» EXERCISE INSTRUCTIONS: State how many lines in the entries below hold the string "none", and give nothing besides that number.

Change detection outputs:
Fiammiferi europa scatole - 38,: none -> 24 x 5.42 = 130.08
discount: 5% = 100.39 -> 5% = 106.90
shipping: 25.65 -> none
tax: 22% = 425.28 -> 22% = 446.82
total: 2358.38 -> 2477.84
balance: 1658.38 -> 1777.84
--
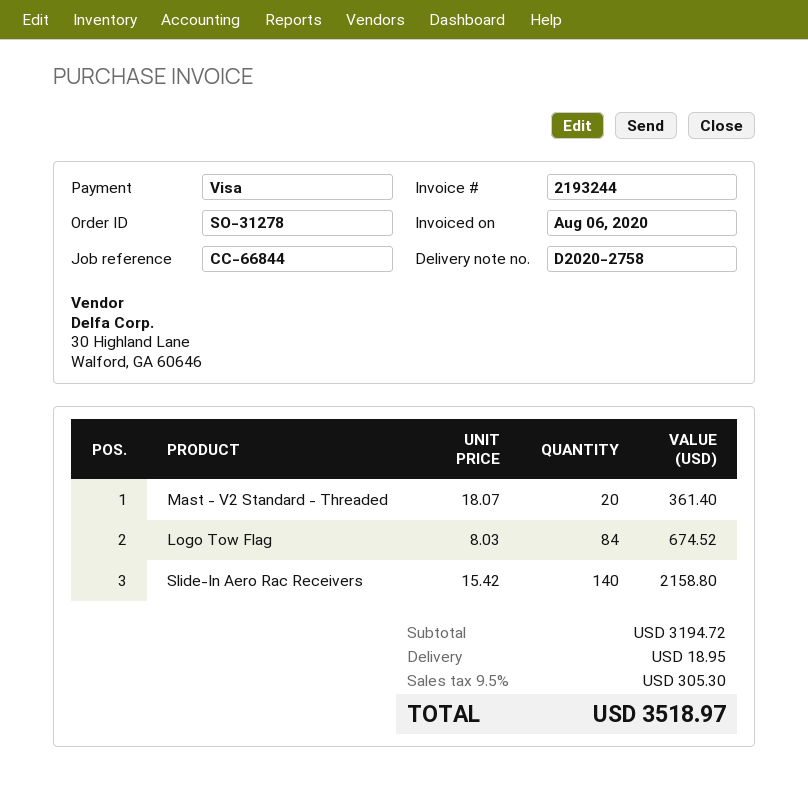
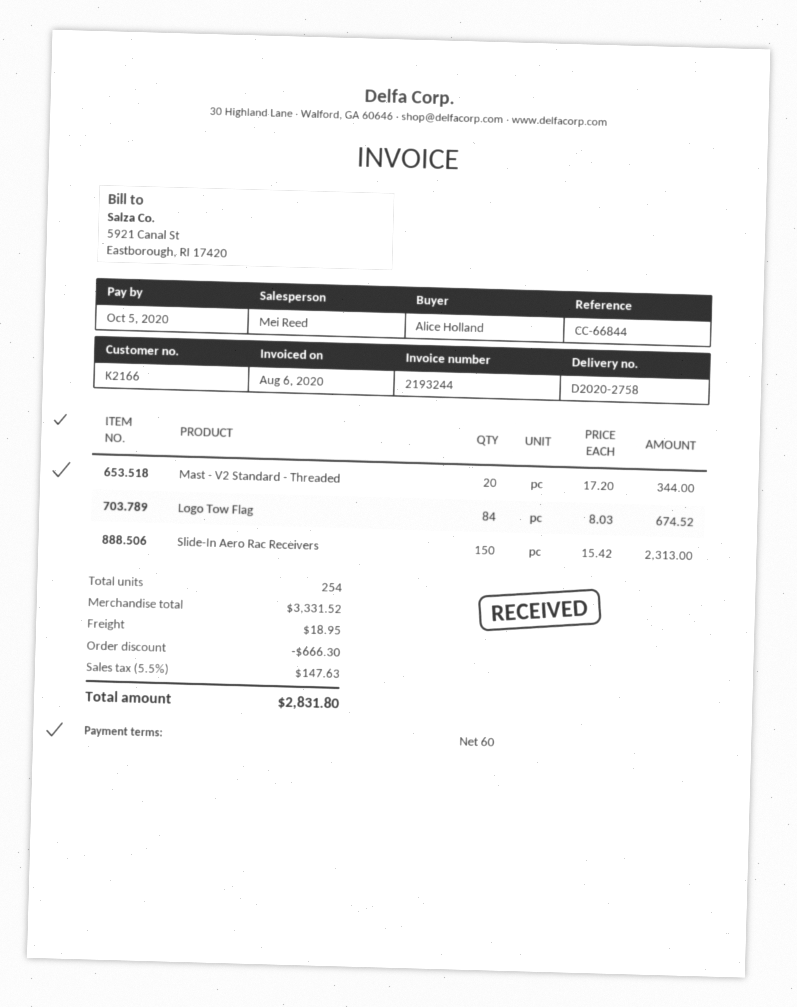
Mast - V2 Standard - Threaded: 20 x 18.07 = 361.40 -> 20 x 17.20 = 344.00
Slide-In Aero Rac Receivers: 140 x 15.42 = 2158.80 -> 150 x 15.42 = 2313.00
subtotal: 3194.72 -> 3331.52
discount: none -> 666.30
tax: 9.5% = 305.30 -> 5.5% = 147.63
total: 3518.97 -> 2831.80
---
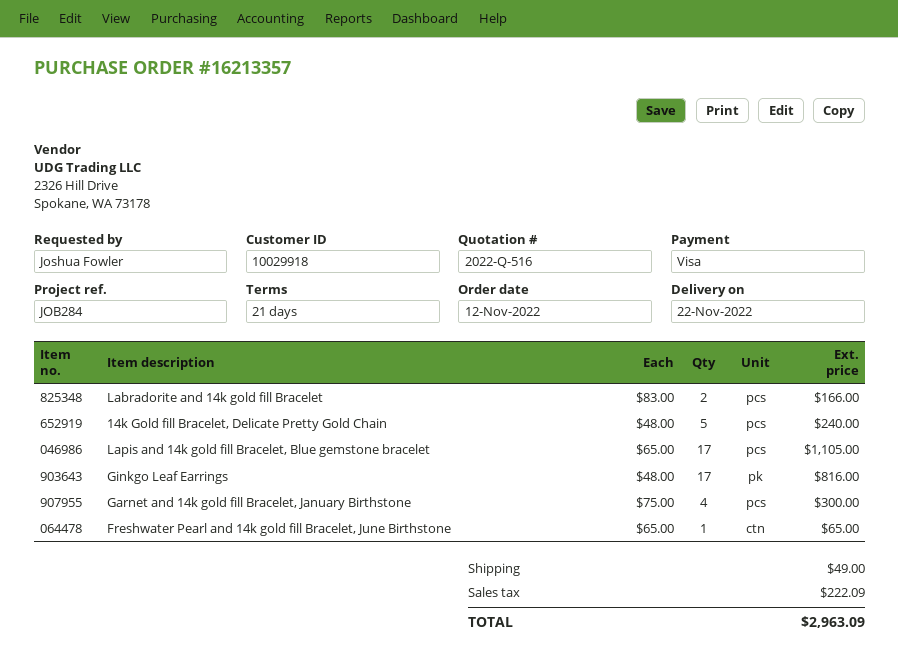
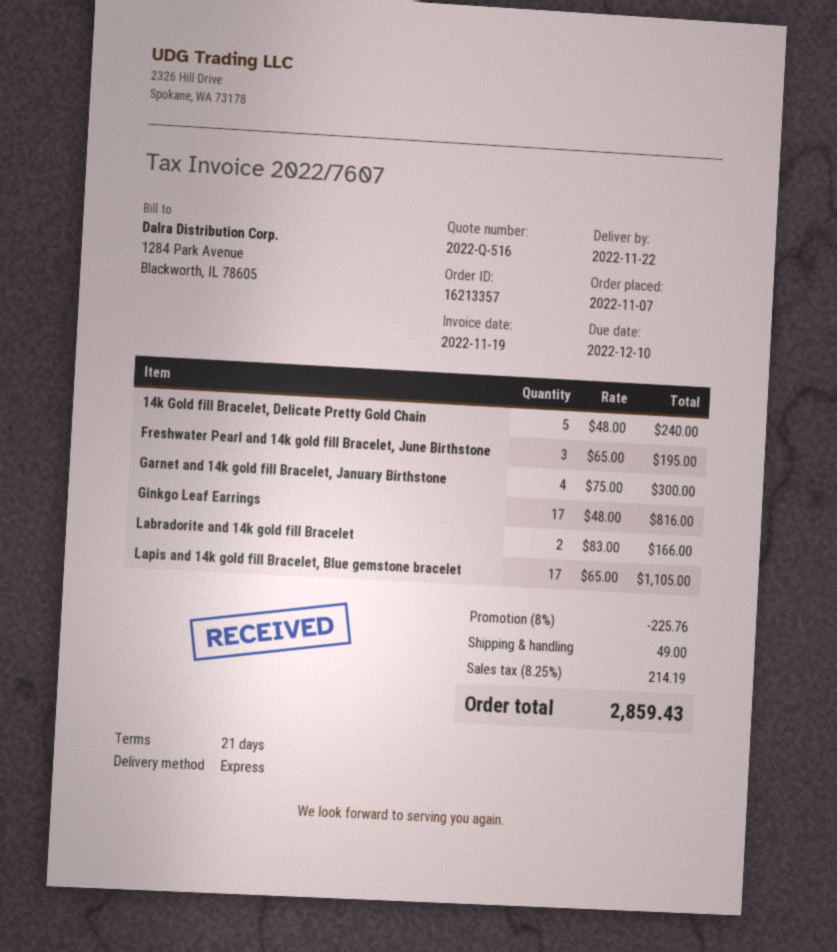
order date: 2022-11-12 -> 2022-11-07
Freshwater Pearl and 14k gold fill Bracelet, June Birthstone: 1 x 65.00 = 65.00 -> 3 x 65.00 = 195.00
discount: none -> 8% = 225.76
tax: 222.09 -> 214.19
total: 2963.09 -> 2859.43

» OUTPUT FOR THIS TASK: 4